**What you need to do:** From the records that follow, copy every line in which "Unicorn" appears.

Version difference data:
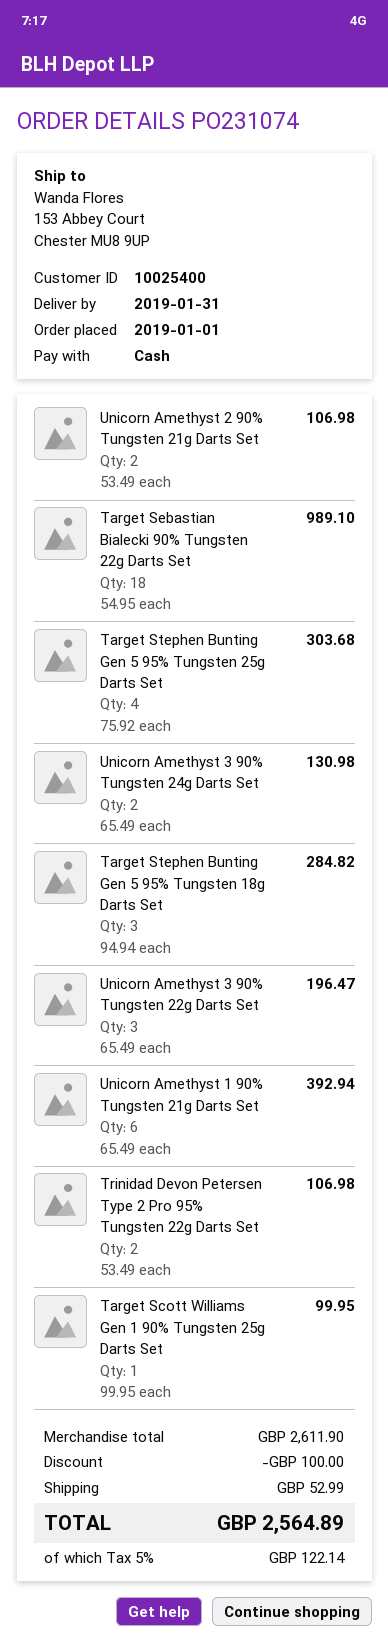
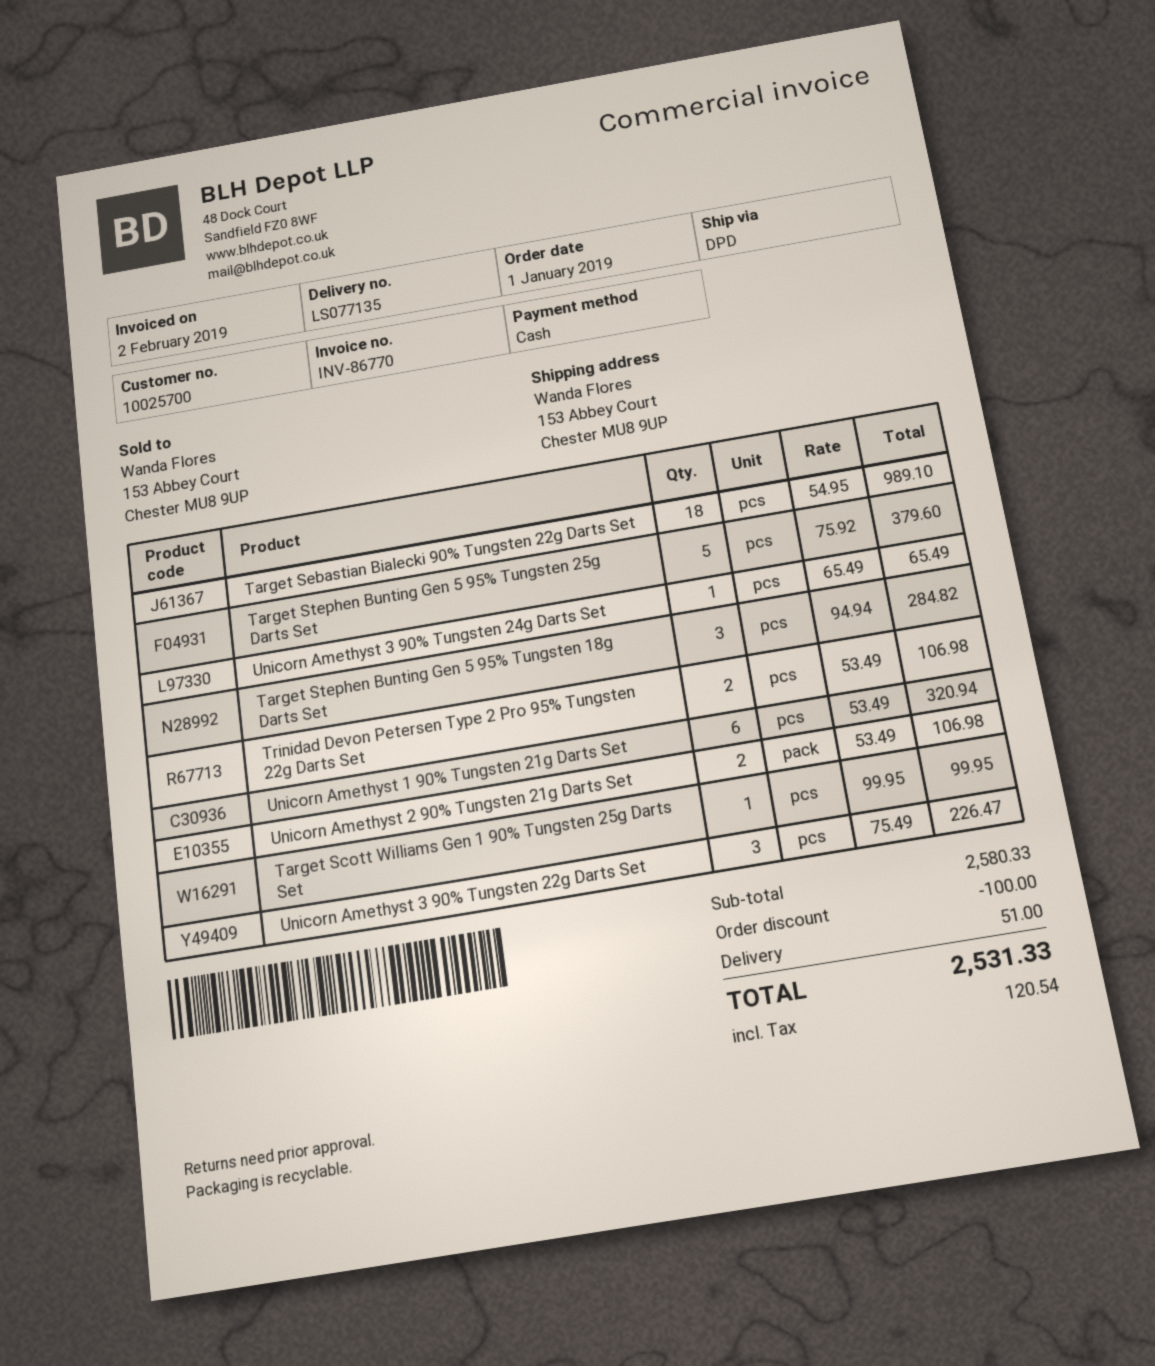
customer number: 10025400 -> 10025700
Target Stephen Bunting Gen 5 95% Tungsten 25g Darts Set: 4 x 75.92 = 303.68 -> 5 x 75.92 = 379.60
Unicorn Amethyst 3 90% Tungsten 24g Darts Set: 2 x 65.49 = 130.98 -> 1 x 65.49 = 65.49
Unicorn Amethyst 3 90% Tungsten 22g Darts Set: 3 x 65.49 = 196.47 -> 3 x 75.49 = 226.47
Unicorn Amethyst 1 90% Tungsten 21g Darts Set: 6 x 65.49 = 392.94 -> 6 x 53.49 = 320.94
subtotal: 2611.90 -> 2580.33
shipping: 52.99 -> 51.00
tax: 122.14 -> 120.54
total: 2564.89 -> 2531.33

**Written answer:**
Unicorn Amethyst 3 90% Tungsten 24g Darts Set: 2 x 65.49 = 130.98 -> 1 x 65.49 = 65.49
Unicorn Amethyst 3 90% Tungsten 22g Darts Set: 3 x 65.49 = 196.47 -> 3 x 75.49 = 226.47
Unicorn Amethyst 1 90% Tungsten 21g Darts Set: 6 x 65.49 = 392.94 -> 6 x 53.49 = 320.94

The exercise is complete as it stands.